Work order:
Give back exactly the line that contains "Confirmation: /api/payment/confirmation (POST)" and all the lines after it in the records below, to the very last, with no other output.
*** Opening Entries supplied ***
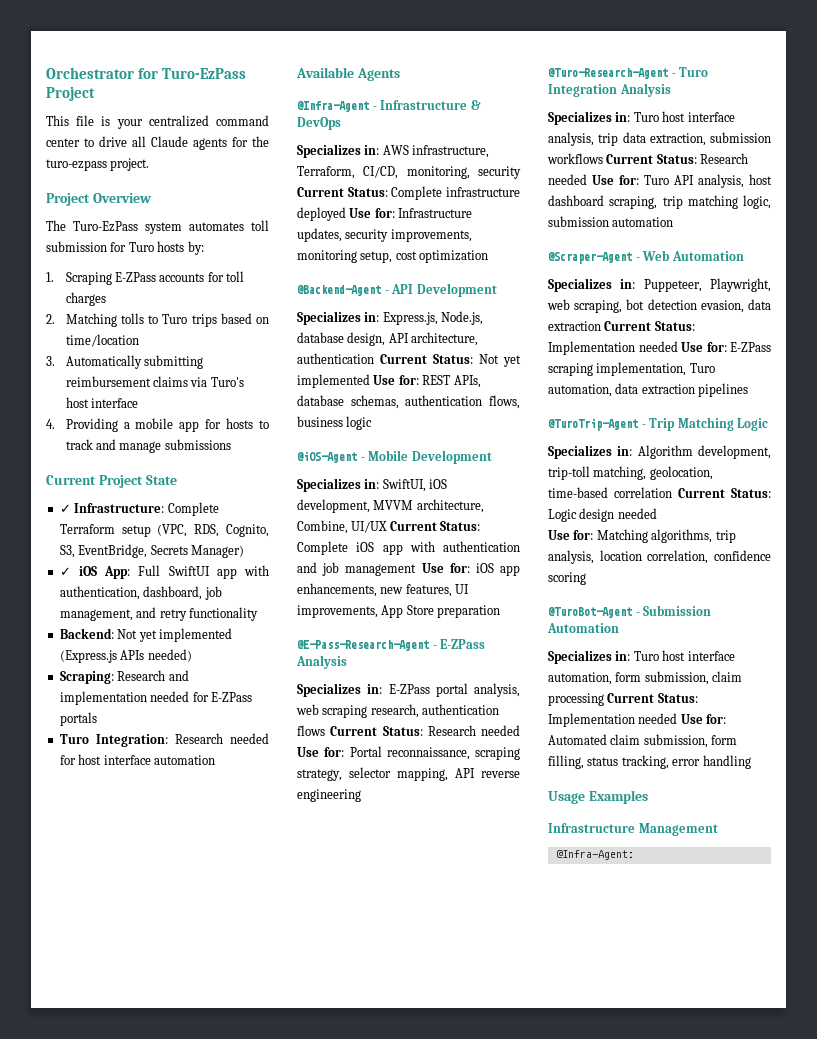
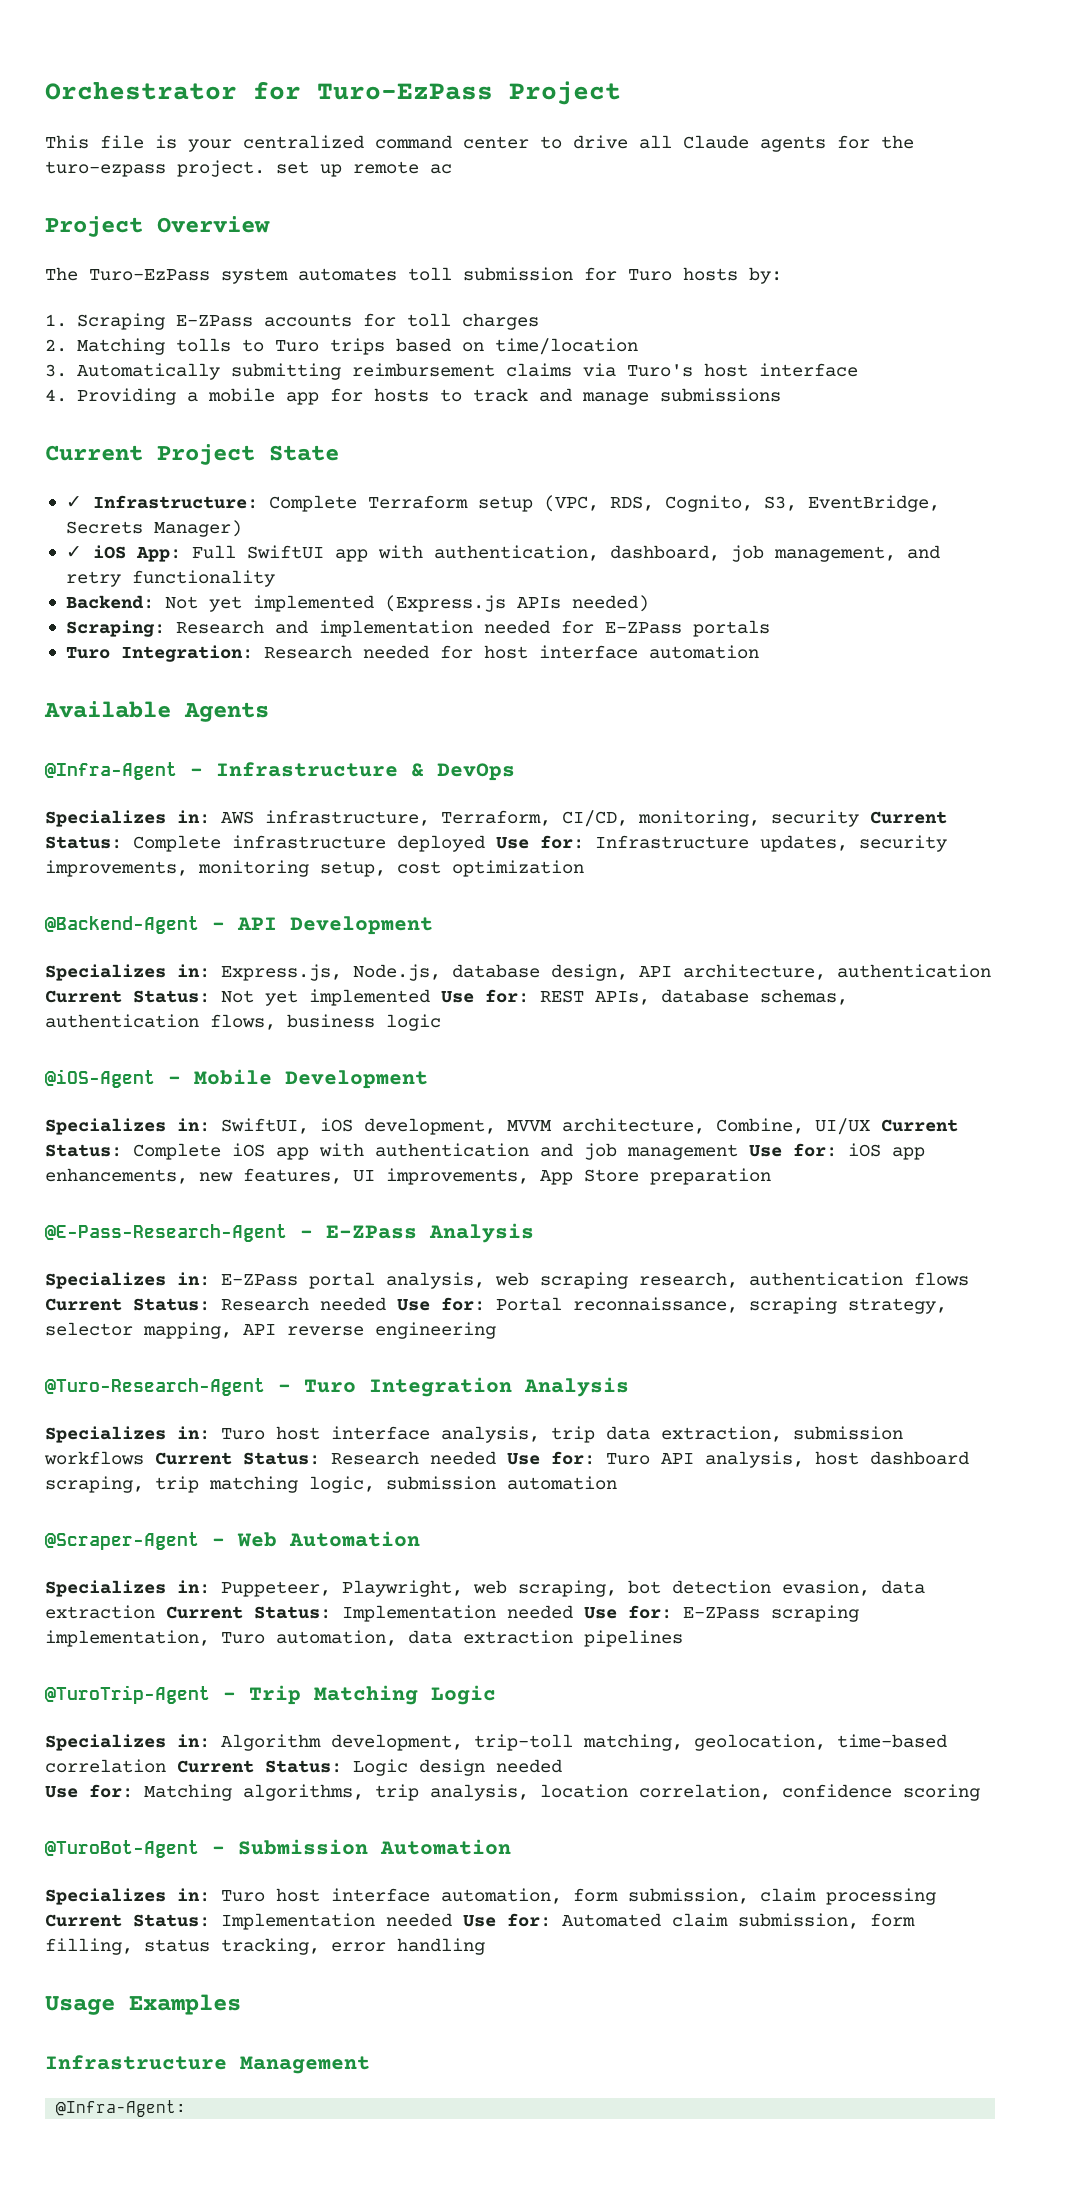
- This file is your centralized command center to drive all Claude agents for the turo-ezpass project.
+ This file is your centralized command center to drive all Claude agents for the turo-ezpass project. set up remote ac

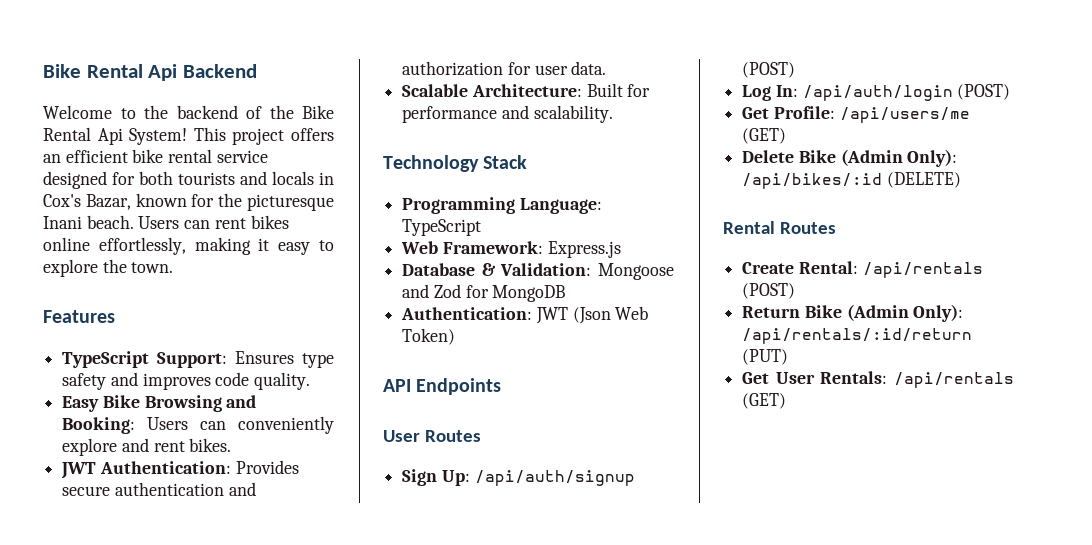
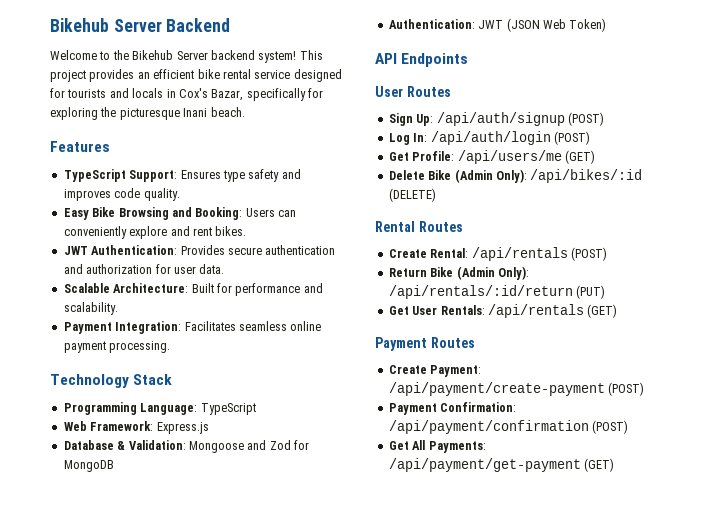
- Bike Rental Api Backend
+ Bikehub Server Backend
- Welcome to the backend of the Bike Rental Api System!
+ Welcome to the Bikehub Server backend system!
- This project offers an efficient bike rental service designed for both tourists and locals in Cox's Bazar, known for the picturesque Inani beach. Users can rent bikes online effortlessly, making it easy to explore the town.
+ This project provides an efficient bike rental service designed for tourists and locals in Cox's Bazar, specifically for exploring the picturesque Inani beach.
+ Payment Integration: Facilitates seamless online payment processing.
- Authentication: JWT (Json Web Token)
+ Authentication: JWT (JSON Web Token)
+ Payment Routes
+ Create Payment: /api/payment/create-payment (POST)
+ Payment Confirmation: /api/payment/confirmation (POST)
+ Get All Payments: /api/payment/get-payment (GET)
*** Closing Entries supplied ***
Task solution:
+ Payment Confirmation: /api/payment/confirmation (POST)
+ Get All Payments: /api/payment/get-payment (GET)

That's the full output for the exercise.